▶ _WORK REQUIRED_
Where the listing below has a line with "ZPS5208F: 12.75 x", write out exactly that line and every line after it, stopping after the line with "total: 52135.99 -> 53582.40".

-- PROVIDED RECORDS follows --

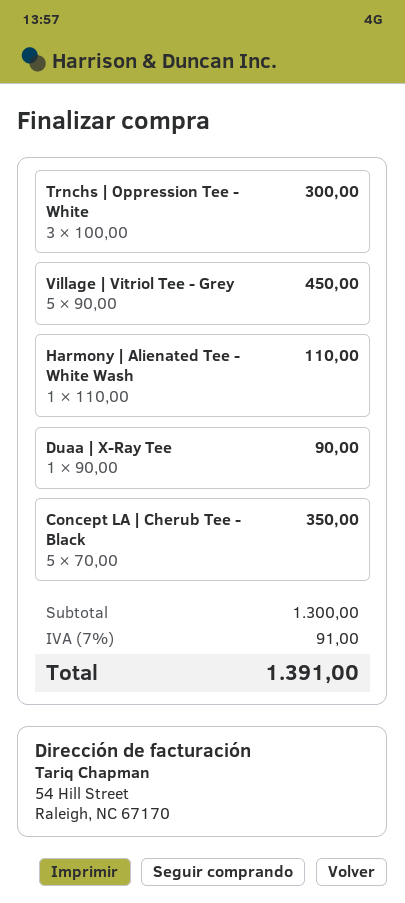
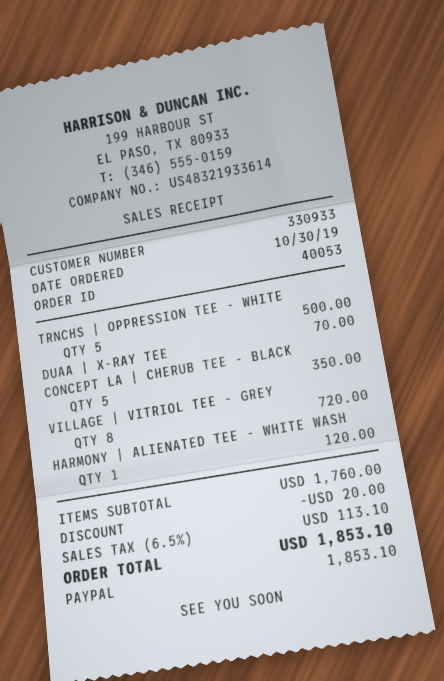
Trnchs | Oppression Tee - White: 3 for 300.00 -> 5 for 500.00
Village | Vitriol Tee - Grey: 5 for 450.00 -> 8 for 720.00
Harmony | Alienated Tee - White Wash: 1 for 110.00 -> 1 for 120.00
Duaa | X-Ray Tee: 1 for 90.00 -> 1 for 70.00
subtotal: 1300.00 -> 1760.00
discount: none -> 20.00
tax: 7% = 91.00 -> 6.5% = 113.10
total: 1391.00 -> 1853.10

-- PROVIDED RECORDS concluded --
-- PROVIDED RECORDS follows --

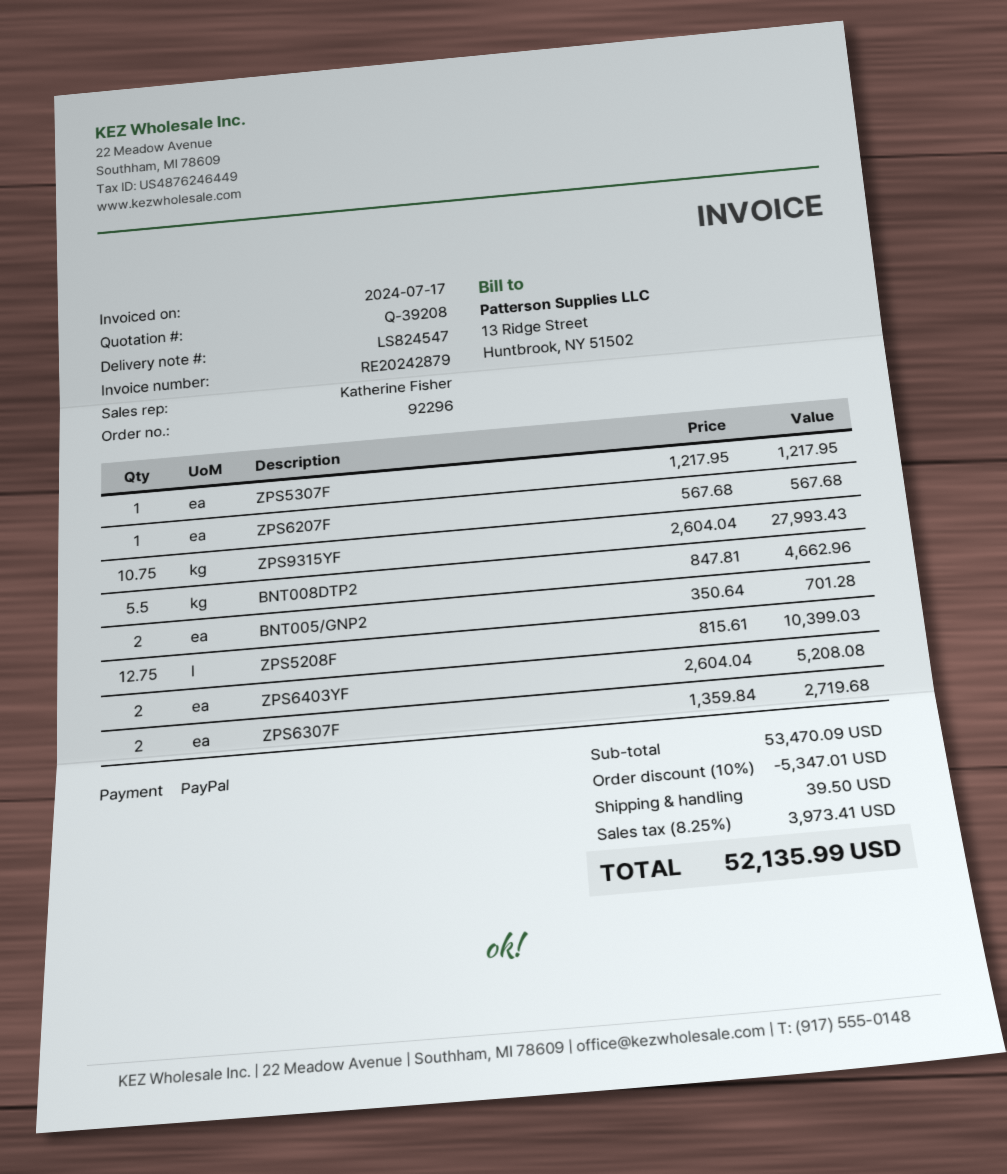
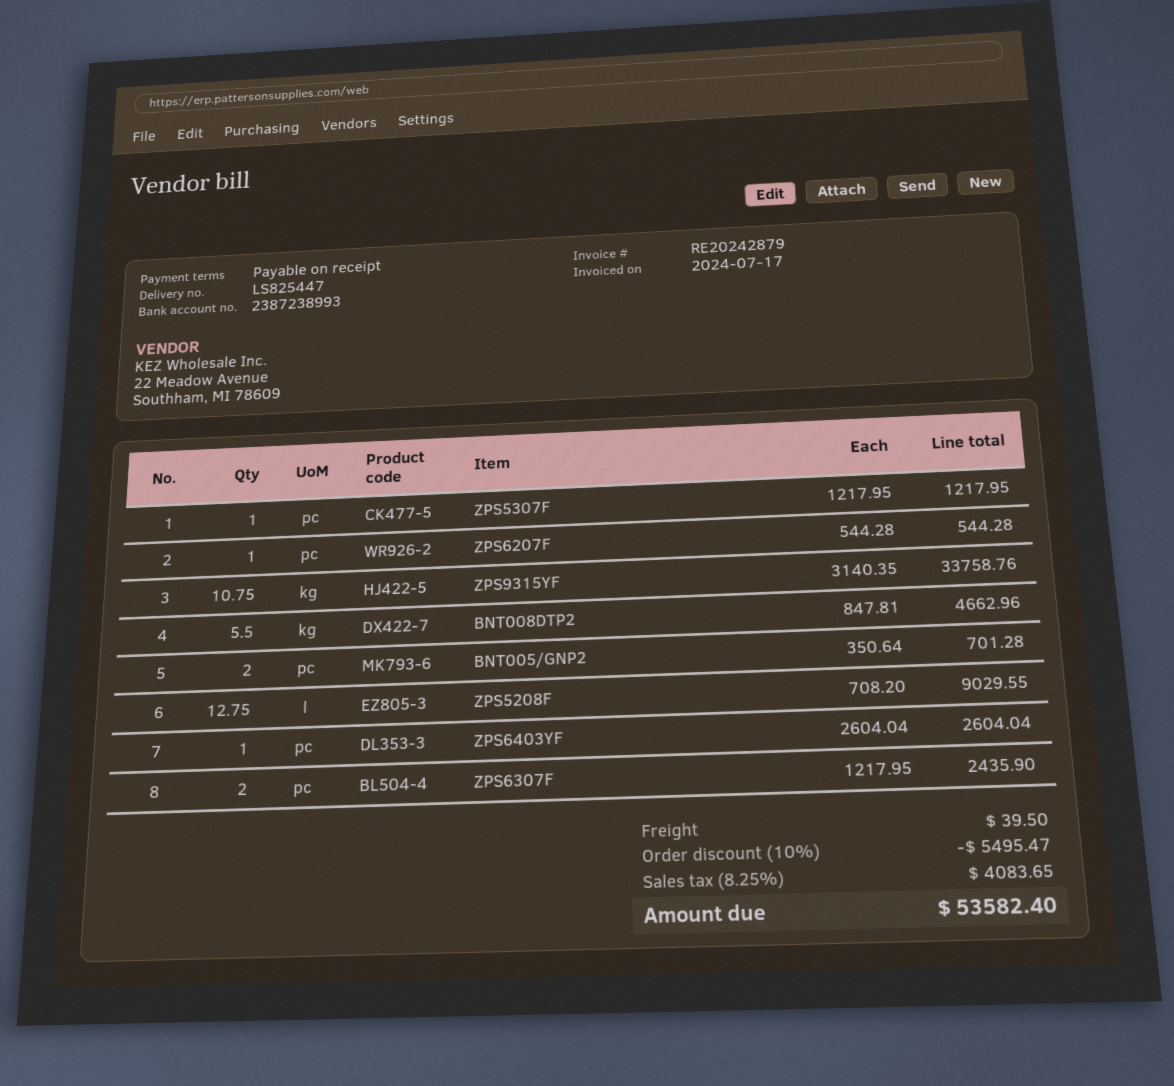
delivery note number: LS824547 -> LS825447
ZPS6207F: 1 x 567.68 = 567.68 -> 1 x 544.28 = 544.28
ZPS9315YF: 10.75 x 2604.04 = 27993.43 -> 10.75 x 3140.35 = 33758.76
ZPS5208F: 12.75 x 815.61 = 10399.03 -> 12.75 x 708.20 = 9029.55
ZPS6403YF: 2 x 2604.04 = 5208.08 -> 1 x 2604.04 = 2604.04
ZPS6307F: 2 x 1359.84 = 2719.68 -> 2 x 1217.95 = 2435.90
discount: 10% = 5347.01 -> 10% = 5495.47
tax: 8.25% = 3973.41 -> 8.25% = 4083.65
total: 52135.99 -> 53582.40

-- PROVIDED RECORDS concluded --
-- PROVIDED RECORDS follows --

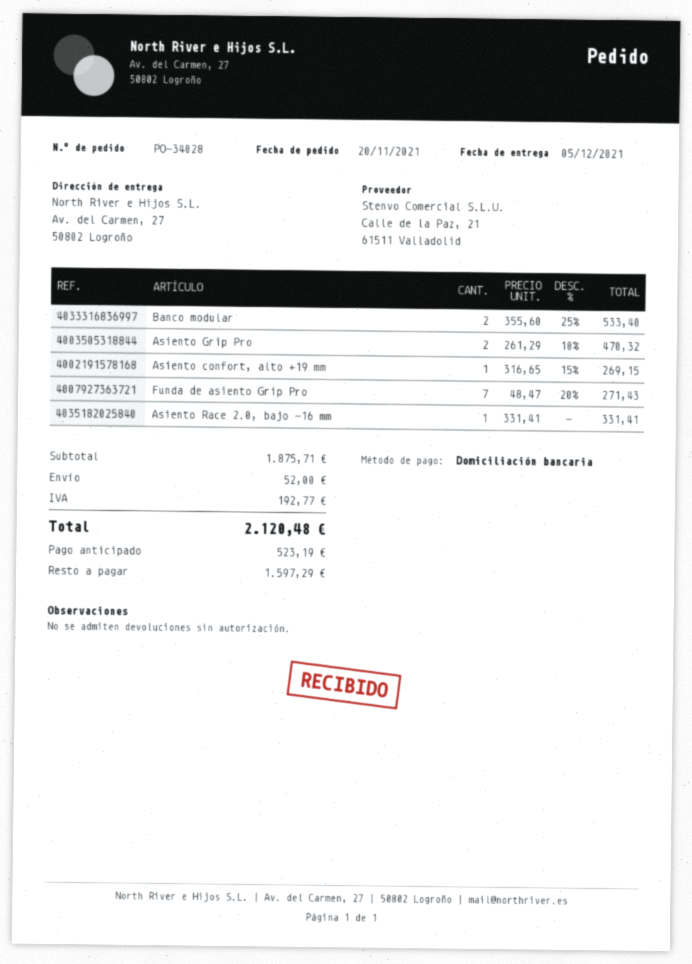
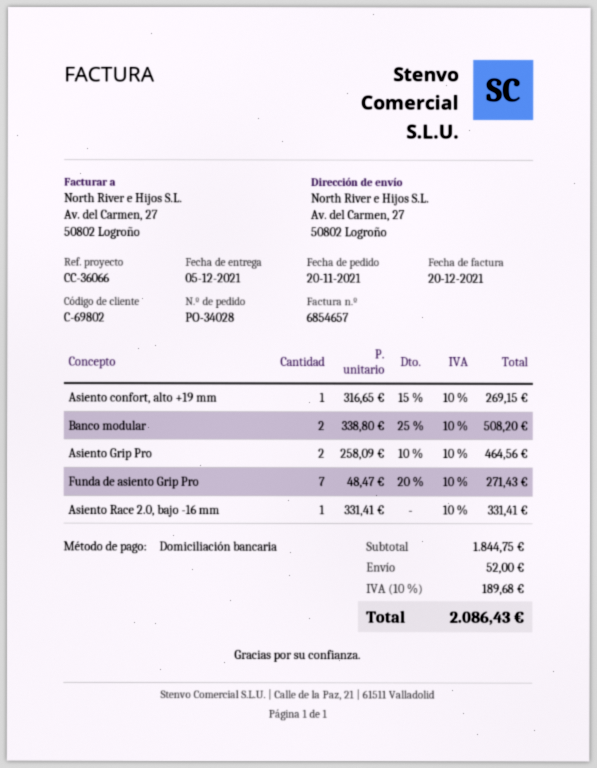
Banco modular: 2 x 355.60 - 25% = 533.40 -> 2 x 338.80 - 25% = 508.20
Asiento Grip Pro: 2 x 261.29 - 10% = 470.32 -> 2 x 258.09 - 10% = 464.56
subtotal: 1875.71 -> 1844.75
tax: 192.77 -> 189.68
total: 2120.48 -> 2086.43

-- PROVIDED RECORDS concluded --

▶ _OUTPUT FOR THIS TASK_
ZPS5208F: 12.75 x 815.61 = 10399.03 -> 12.75 x 708.20 = 9029.55
ZPS6403YF: 2 x 2604.04 = 5208.08 -> 1 x 2604.04 = 2604.04
ZPS6307F: 2 x 1359.84 = 2719.68 -> 2 x 1217.95 = 2435.90
discount: 10% = 5347.01 -> 10% = 5495.47
tax: 8.25% = 3973.41 -> 8.25% = 4083.65
total: 52135.99 -> 53582.40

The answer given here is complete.